DANPOS classifies dynamic nucleosomes as position shifts, fuzziness changes, and occupancy changes. (A) Heatmaps (left and middle) and average profile plot (right) to show nucleosome occupancy in regions containing EtOH-YPD dynamic nucleosomes. Each line in the heatmaps represents a 400-bp region flanking the dyad of a dynamic nucleosome; for position shifts, the heatmap for the EtOH condition is plotted flanking the dyads defined in the YPD condition. Nucleosomes showing EtOH-YPD occupancy increase (top right), fuzziness increase (middle right), or position shift toward the 5′ direction on positive strand (bottom right) were pooled to plot average occupancy at each base pair flanking dyads. (B) Venn diagram for the overlap between different categories of EtOH-YPD dynamic nucleosomes. (C) The percentage of EtOH-YPD dynamic nucleosomes in intergenic, promoter, and intragenic regions, as defined in Figure 2B. (D) Enrichment of biological processes in each category of EtOH-YPD dynamic nucleosomes.

Figure 5.

The current sequencing depth is not saturated for the detection of dynamic nucleosomes.
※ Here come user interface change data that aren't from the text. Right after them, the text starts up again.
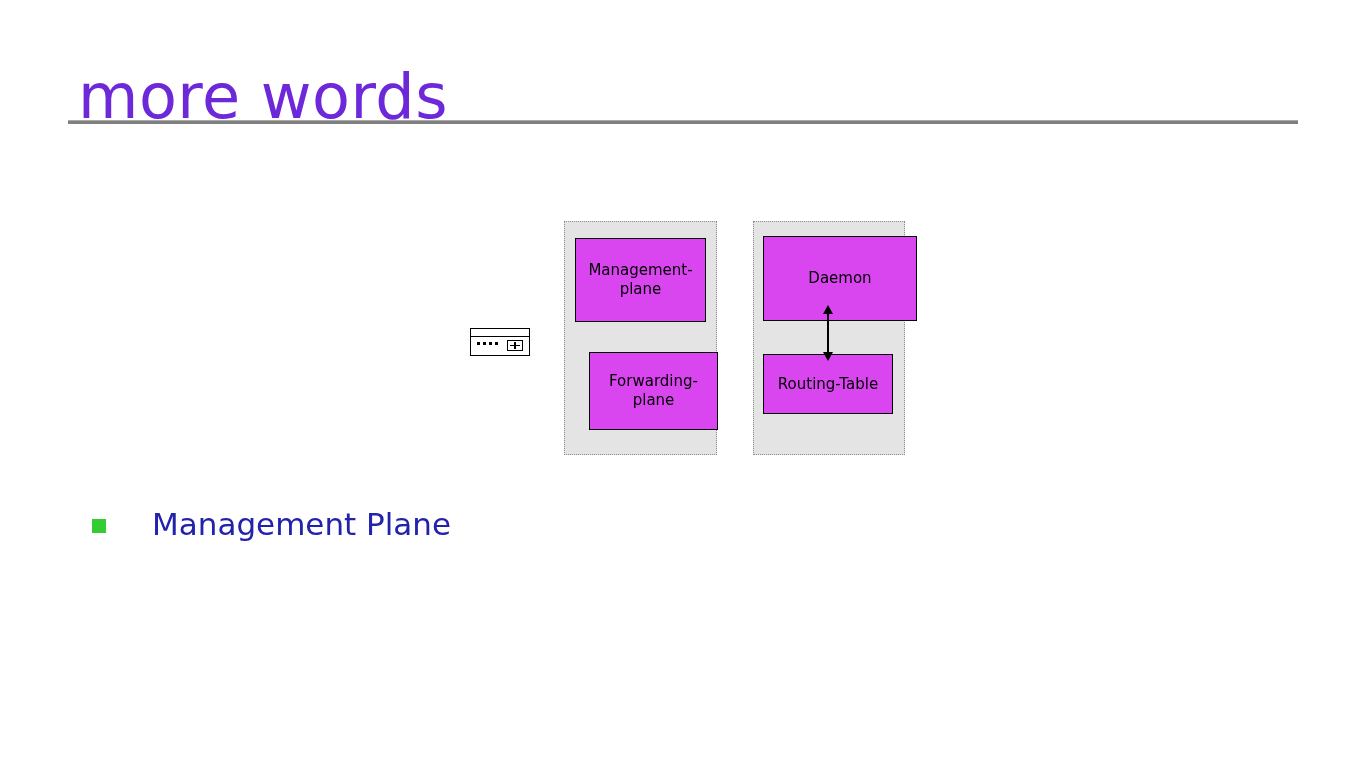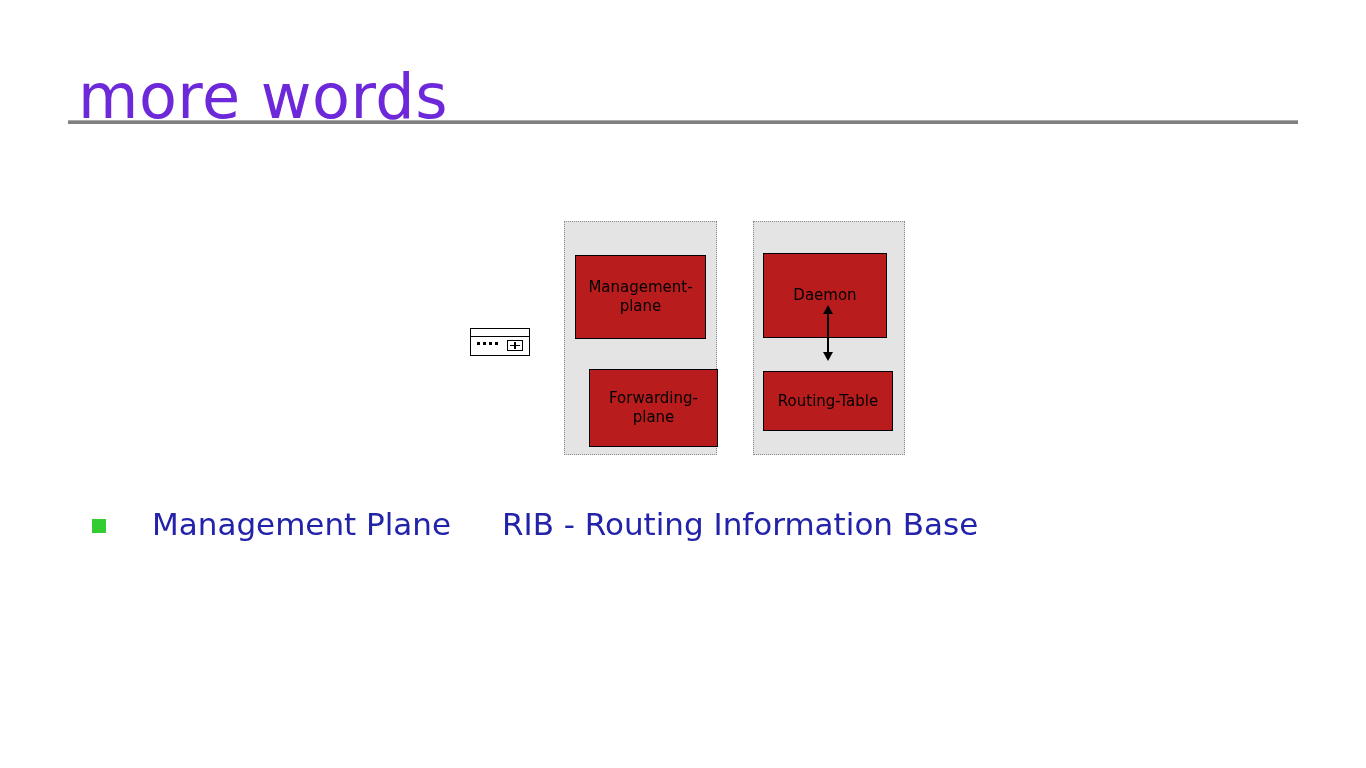--- a/index.html
+++ b/index.html
@@ -119,7 +119,7 @@
 
   .box {
     position: absolute;
-    background: #b91c1c;
+    background: #d946ef;
     border: 1px solid #000000;
     box-sizing: border-box;
     display: flex;
@@ -131,7 +131,6 @@
     color: #000000;
     line-height: 1.25;
     pointer-events: auto;
-    margin-top: 17px;
   }
   .box-mgmt  { left: 575px; top: 238px; width: 131px; height: 84px; }
   .box-fwd   { left: 589px; top: 352px; width: 129px; height: 78px; }

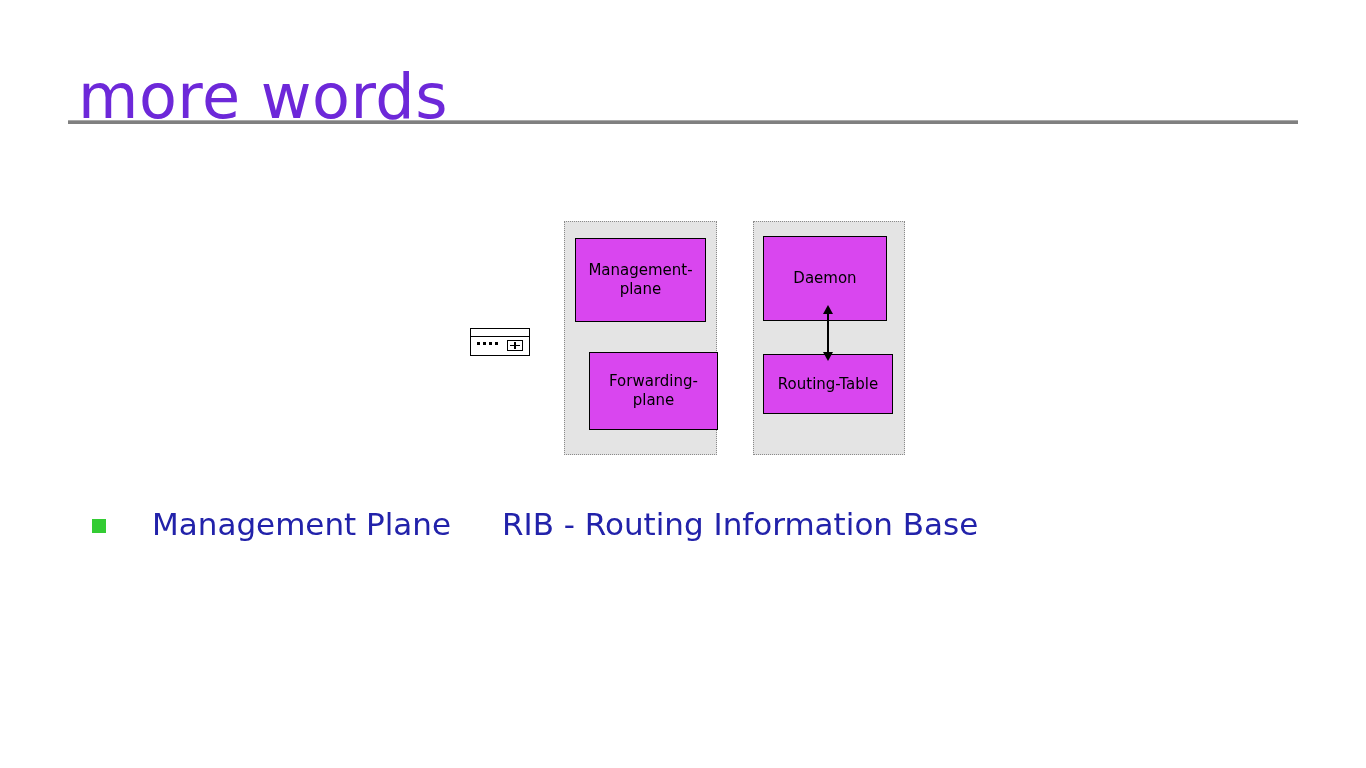--- a/index.html
+++ b/index.html
@@ -134,7 +134,7 @@
   }
   .box-mgmt  { left: 575px; top: 238px; width: 131px; height: 84px; }
   .box-fwd   { left: 589px; top: 352px; width: 129px; height: 78px; }
-  .box-daemon{ left: 763px; top: 236px; width: 124px; height: 85px; }
+  .box-daemon{ left: 763px; top: 236px; width: 154px; height: 85px; }
   .box-rt    { left: 763px; top: 354px; width: 130px; height: 60px; }
 
   .arrow-vert {

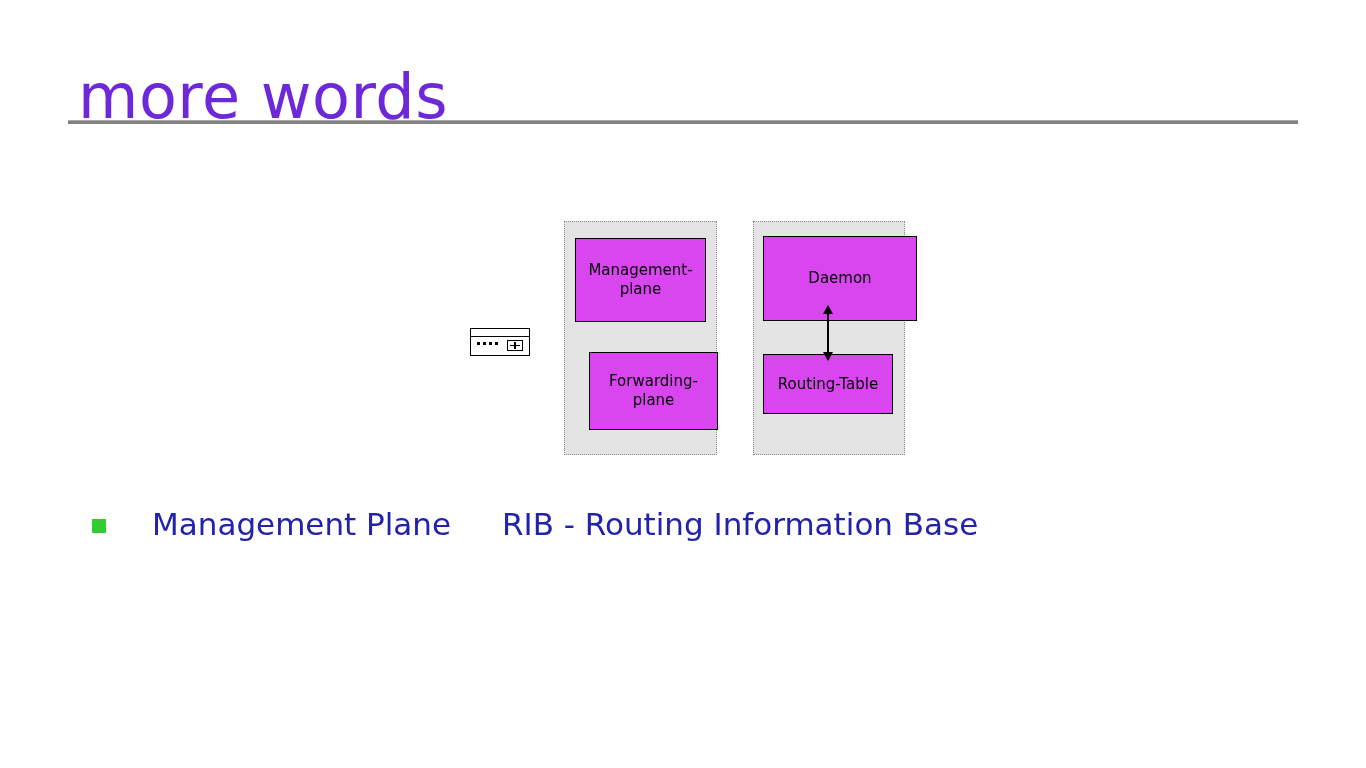--- a/index.html
+++ b/index.html
@@ -245,7 +245,6 @@
   <div class="bullet-row">
     <span class="bullet-marker"></span>
     <span class="bullet-left">Management Plane</span>
-    <span class="bullet-right">RIB - Routing Information Base</span>
   </div>
 </div>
Counts or functional enrichment Q-values of genes containing dynamic nucleosomes on promoters were plotted as a function of sequencing depth. The sequencing depth is estimated by the read counts multiplied by the nucleosome unit size (200 bp) and divided by the yeast genome size (12 Mb). The biological processes “energy generation by precursor metabolites” (GO:0006091) and “hexose metabolic process” (GO:0019318) were used to estimate the function enrichment of EtOH-YPD and Gal-YPD dynamic nucleosomes, respectively.

Figure 6.

DANPOS defines functional dynamic nucleosomes in both promoter proximal and distal regions in the human genome. (A) Average nucleosome occupancy plotted as a function of distance to the nearest yeast TSS. (B) Average nucleosome occupancy plotted as a function of distance to the nearest human TSS. (C) Boxplots showing relative distance of human dynamic nucleosome to the nearest TSS. The dynamic nucleosomes during differentiation of human hematopoietic stem cells (HSCs) to CD36+ cells were divided into three groups. (D) Pie chart showing the number of human dynamic nucleosomes in each group. (E) Enrichment of function terms for each group. GREAT (Mclean et al. 2010) was used to analyze the functional significance of dynamic nucleosomes in each group.